### To do
Every line below must be reproduced exactly; no pictures are to be included.

### Front-end code change data
□ □ □

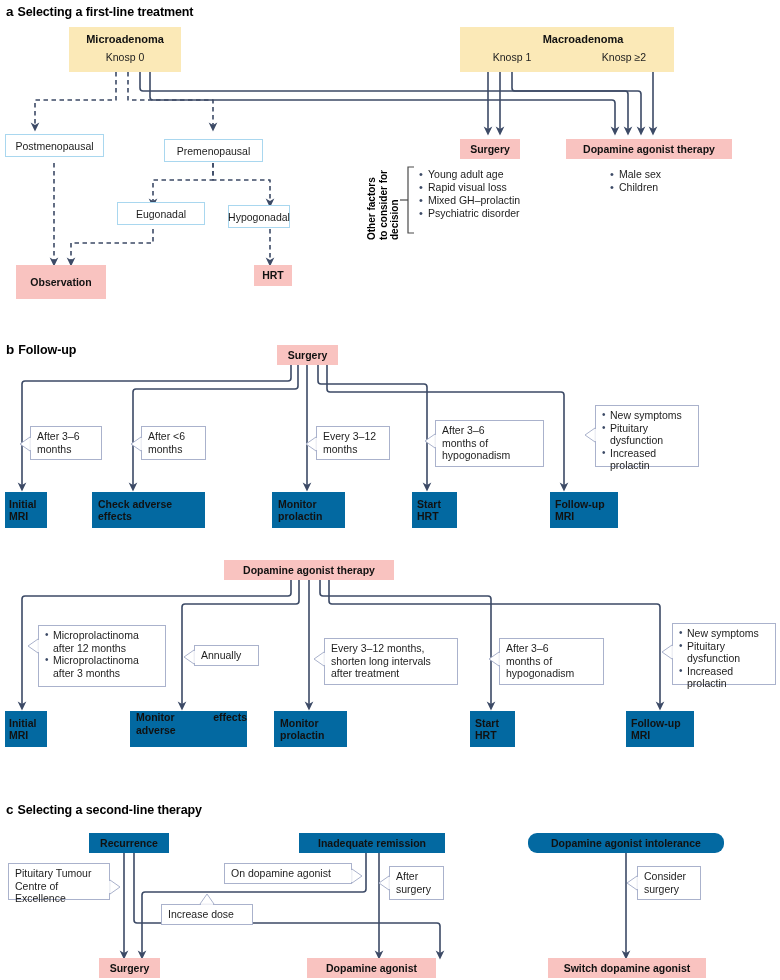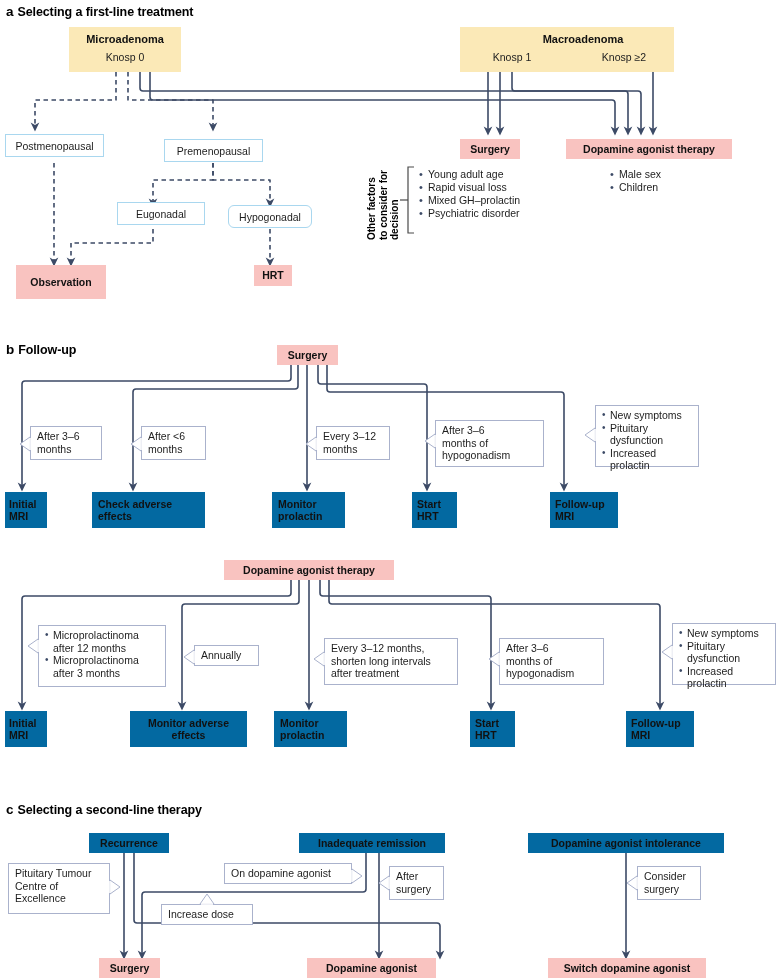--- a/index.html
+++ b/index.html
@@ -128,7 +128,7 @@
 <div class="obox" style="left:5px;top:134px;width:99px;height:23px;">Postmenopausal</div>
 <div class="obox" style="left:164px;top:139px;width:99px;height:23px;">Premenopausal</div>
 <div class="obox" style="left:117px;top:202px;width:88px;height:23px;">Eugonadal</div>
-<div class="obox" style="left:228px;top:205px;width:84px;height:23px;border-radius:6px;">Hypogonadal</div>
+<div class="obox" style="left:228px;top:205px;width:62px;height:23px;">Hypogonadal</div>
 
 <div class="chip pink center" style="left:16px;top:265px;width:90px;height:34px;">Observation</div>
 <div class="chip pink center" style="left:254px;top:265px;width:38px;height:21px;">HRT</div>

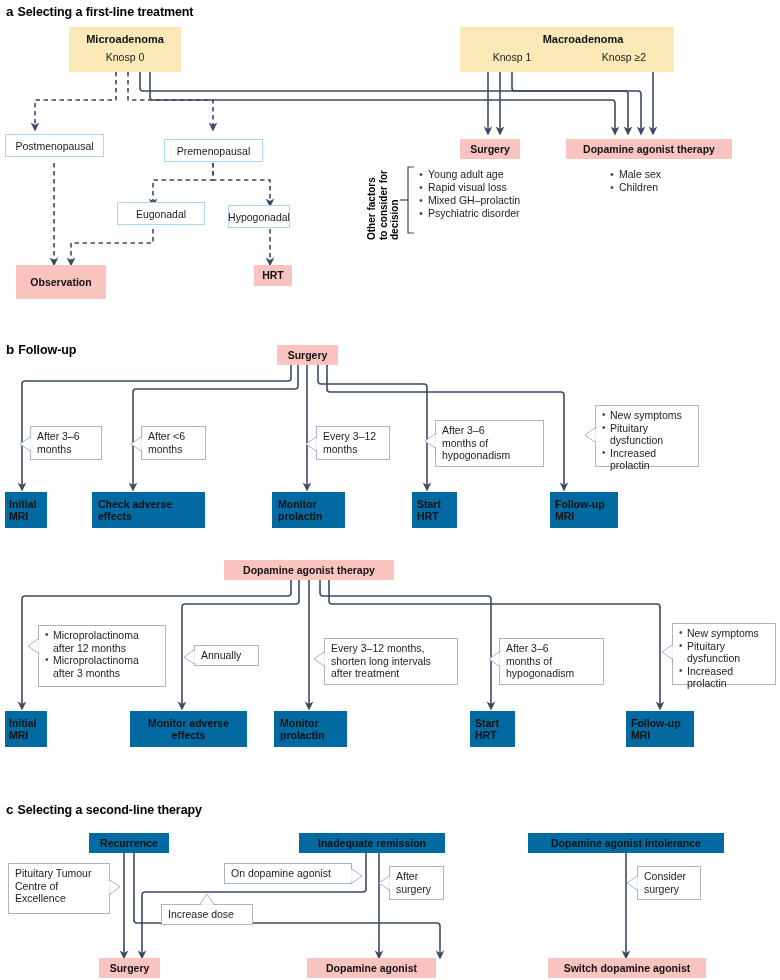--- a/index.html
+++ b/index.html
@@ -242,7 +242,7 @@
   <span>Initial</span>
   <span>MRI</span>
 </div>
-<div class="chip yellow" style="left:130px;top:711px;width:117px;height:36px;flex-direction:column;justify-content:center;align-items:center;padding-left:0;">
+<div class="chip yellow" style="left:130px;top:711px;width:117px;height:36px;justify-content:center;align-items:flex-start;padding-left:6px;">
   <span>Monitor adverse</span>
   <span>effects</span>
 </div>

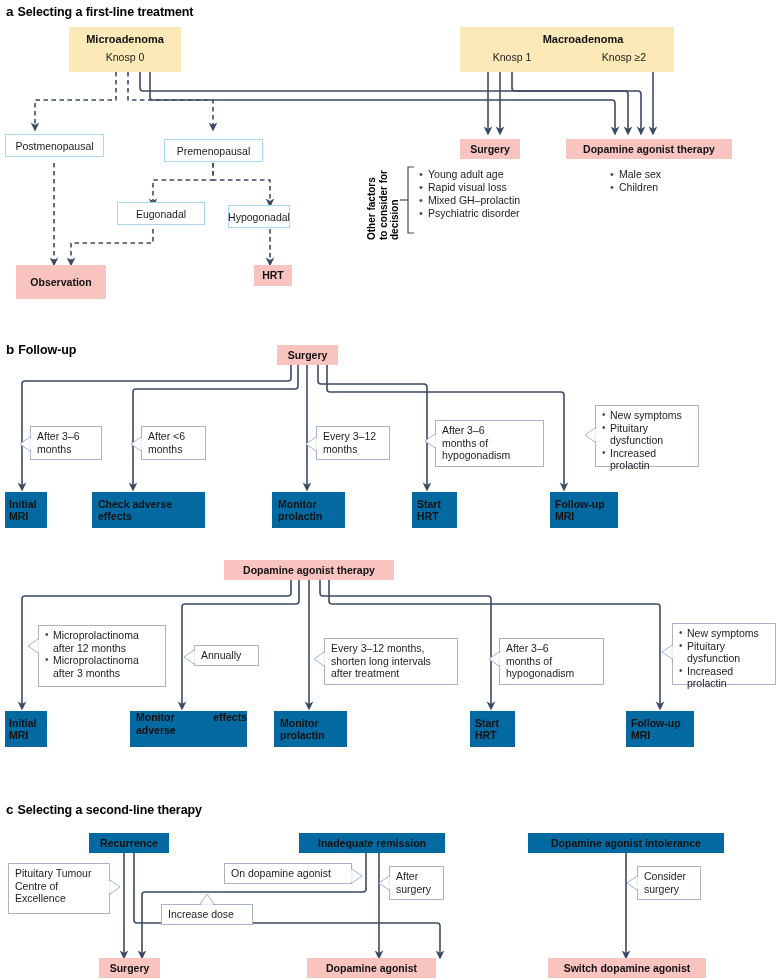--- a/index.html
+++ b/index.html
@@ -265,7 +265,7 @@
 
 <div class="chip yellow center" style="left:89px;top:833px;width:80px;height:20px;">Recurrence</div>
 <div class="chip yellow center" style="left:299px;top:833px;width:146px;height:20px;">Inadequate remission</div>
-<div class="chip yellow center" style="left:528px;top:833px;width:196px;height:20px;">Dopamine agonist intolerance</div>
+<div class="chip yellow center" style="left:528px;top:833px;width:196px;height:20px;border-radius:9px;">Dopamine agonist intolerance</div>
 
 <div class="callout" style="left:8px;top:863px;width:102px;height:51px;">
   <div>Pituitary Tumour</div>

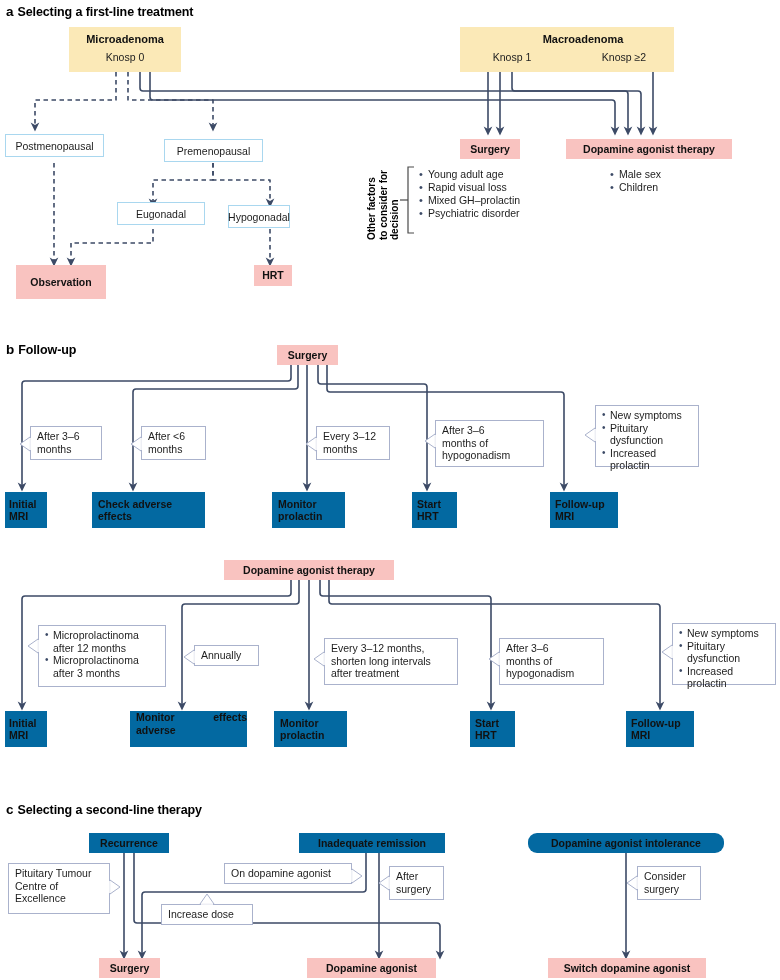--- a/index.html
+++ b/index.html
@@ -267,7 +267,7 @@
 <div class="chip yellow center" style="left:299px;top:833px;width:146px;height:20px;">Inadequate remission</div>
 <div class="chip yellow center" style="left:528px;top:833px;width:196px;height:20px;border-radius:9px;">Dopamine agonist intolerance</div>
 
-<div class="callout" style="left:8px;top:863px;width:102px;height:51px;">
+<div class="callout" style="left:8px;top:863px;width:102px;height:37px;">
   <div>Pituitary Tumour</div>
   <div>Centre of</div>
   <div>Excellence</div>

□ □ □

### Solution
--- a/index.html
+++ b/index.html
@@ -128,7 +128,7 @@
 <div class="obox" style="left:5px;top:134px;width:99px;height:23px;">Postmenopausal</div>
 <div class="obox" style="left:164px;top:139px;width:99px;height:23px;">Premenopausal</div>
 <div class="obox" style="left:117px;top:202px;width:88px;height:23px;">Eugonadal</div>
-<div class="obox" style="left:228px;top:205px;width:84px;height:23px;border-radius:6px;">Hypogonadal</div>
+<div class="obox" style="left:228px;top:205px;width:62px;height:23px;">Hypogonadal</div>
 
 <div class="chip pink center" style="left:16px;top:265px;width:90px;height:34px;">Observation</div>
 <div class="chip pink center" style="left:254px;top:265px;width:38px;height:21px;">HRT</div>

--- a/index.html
+++ b/index.html
@@ -242,7 +242,7 @@
   <span>Initial</span>
   <span>MRI</span>
 </div>
-<div class="chip yellow" style="left:130px;top:711px;width:117px;height:36px;flex-direction:column;justify-content:center;align-items:center;padding-left:0;">
+<div class="chip yellow" style="left:130px;top:711px;width:117px;height:36px;justify-content:center;align-items:flex-start;padding-left:6px;">
   <span>Monitor adverse</span>
   <span>effects</span>
 </div>

--- a/index.html
+++ b/index.html
@@ -265,7 +265,7 @@
 
 <div class="chip yellow center" style="left:89px;top:833px;width:80px;height:20px;">Recurrence</div>
 <div class="chip yellow center" style="left:299px;top:833px;width:146px;height:20px;">Inadequate remission</div>
-<div class="chip yellow center" style="left:528px;top:833px;width:196px;height:20px;">Dopamine agonist intolerance</div>
+<div class="chip yellow center" style="left:528px;top:833px;width:196px;height:20px;border-radius:9px;">Dopamine agonist intolerance</div>
 
 <div class="callout" style="left:8px;top:863px;width:102px;height:51px;">
   <div>Pituitary Tumour</div>

--- a/index.html
+++ b/index.html
@@ -267,7 +267,7 @@
 <div class="chip yellow center" style="left:299px;top:833px;width:146px;height:20px;">Inadequate remission</div>
 <div class="chip yellow center" style="left:528px;top:833px;width:196px;height:20px;border-radius:9px;">Dopamine agonist intolerance</div>
 
-<div class="callout" style="left:8px;top:863px;width:102px;height:51px;">
+<div class="callout" style="left:8px;top:863px;width:102px;height:37px;">
   <div>Pituitary Tumour</div>
   <div>Centre of</div>
   <div>Excellence</div>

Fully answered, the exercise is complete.